Given a 1930s POD, how much more advanced could genetic engineering, gene therapy be today? For example was stem cell based spinal repair be something within means a few decades earlier?
If they had the idea DNA existed, they would sink millions upon millions of dollars (or rather marks) in trying to create a better over-man, not to mention searching for a "jewish gene".
I really don't understand genetic engineering history. I thought about earlier use of X-ray to theorize double helix structure. But mostly I'm wondering why it took so long to do cloning and isolate embryonic stem cells.You want a 1930s POD for earlier genetic engineering? Just what sort of POD are you talking about?
I really don't understand genetic engineering history.
But mostly I'm wondering why it took so long to do cloning and isolate embryonic stem cells.
The German Nobel Laureate Hans Spemann cloned salamanders in the 1930s by splitting embryos.
However he was forced to retire in 1937 and it wasn't until 1952 that Robert Briggs and Thomas King used this technique to clone frogs.
And then it wasn't until 1996 that Dolly the sheep was cloned using the same technique - some sixty years after Spemann had suggested the correct path of inquiry.
I don't know what were the technological limitations biologists faced, but holy crap surely it didn't have to take sixty years if there were any significant government funding involved.
Just the same why was it impossible to isolate and grow human embryonic stem cells until 1998? If the tools for cloning were developed decades earlier, surely stem cell research could also be advanced decades.
Well, things would happen a bit faster if we developed DNA sequencing. We wouldn't be able map the genome, but we might be able to understand more about genetics (and have a clue what some genes do).Bill Cameron said:We can stumble over the double helix in 1935 but, for example, without earlier computers nothing is going to happen any faster than it did in the OTL.

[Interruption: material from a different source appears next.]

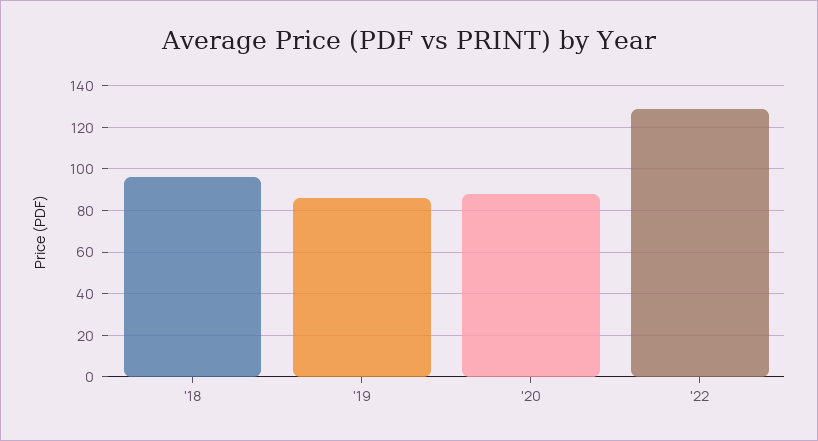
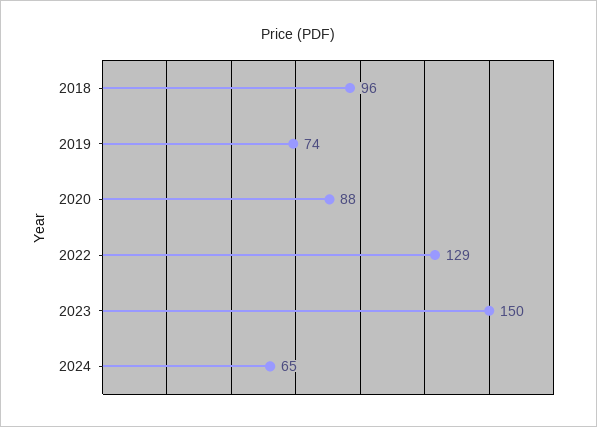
'19: 85 -> 74
2023: none -> 150
2024: none -> 65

You know Bill, I'm asking honest question and never pretended to be an expert.
Biology is not my field but I've worked with enough brilliant professors to know that your insulting behaviour betrays you to be a petty person with no peer acclaim.
I'll seek my answers from smarter people than you. Thank you very much.
Bill, your thoughts?
The premise: We'll go with optimal (I mean REALLY optimal) circumstances in computer and electronics development accelerated 20 years and allowing for a boom period during WW2.
How much of a boost would this give genetic researchers and what other implements do they need to actually make something of the data? What sort of time frame would you figure, if computers and electronics continue to evolve on the same path and same speed as OTL, only with a 20 year head start?
*SNIP*
Wild ass guess time, but I'd say 20 years.
Bill
Okay, then we extrapolate off that: Dolly and cloned stemcells in the mid to late 1970s then, perhaps the early 80s human genome mapped before the end of the 20th century? If so, where would that put us now, based on the things that biochemists and geneticist are just now working on?
Sigma7,
That's tough. I'm definitely in the "Show Me" camp when it comes to technological progress. Over the years I've seen too many premature claims, too many claims that fail, too many that get drastically dialed back, and too many that just simply fail.
Anyone remember interferon? Early 80s and was going to cure everything? I don't even think it's used anymore.
Seemingly overnight in the mid-70s the word "clone" entered the public's consciousness. There were books, jokes, continued references in media, the term became part of the general discourse and human clones were only months away. Yet Dolly the sheep didn't arrive until the mid-90s over twenty years later, plus that lying sack of shit in Korea set things back five years or more when researchers dropped their lines of inquiry into issues he allegedly already had solved.
I read a lot of wonderful claims for stem cell research, just like interferon, and I think there will be incredible advances that come out of it, unlike interferon, but guessing what and when is something I've leery of.
So, we've 2030 geneering in 2010? A second "Green Revolution" certainly. Less Frankenfood backlash because geneered crops were introduced before the public grew fearful. Routine cloning of desired animals too, both farmed, ranched, and recreational. Specialized plants and microorganisms for environmental cleanups and restoration.
Human-focused usage is another question. Human trials take longer and will be heavily regulated. Diabetes? Certainly. Ditto asthma and other "simple" afflictions. Trials for in-utero therapies that fix or cure spina bifida, cleft palettes, certain types of deafness, and the like. Maybe Downs too. Genetic screenings will be routine, will have been routine for over a decade. Nothing earth shattering, no post-human stuff yet, no cat people or other anime characters. Growing and implanting "designer" organs will be the norm, I'm thinking. You need a new liver, heart, or eye? We take a sample from you and grow you one that your body will recognize.
Like the future always is, it's going to be marvelous from our viewpoint, but it isn't going to be a utopia.
Bill
Still, to have even a quarter of those things you mentioned would be remarkable.
They'll be a given, taken for granted, people won't even remember when they weren't available. They'll be "toasters", something that's there when you need it and not even thought of when you don't.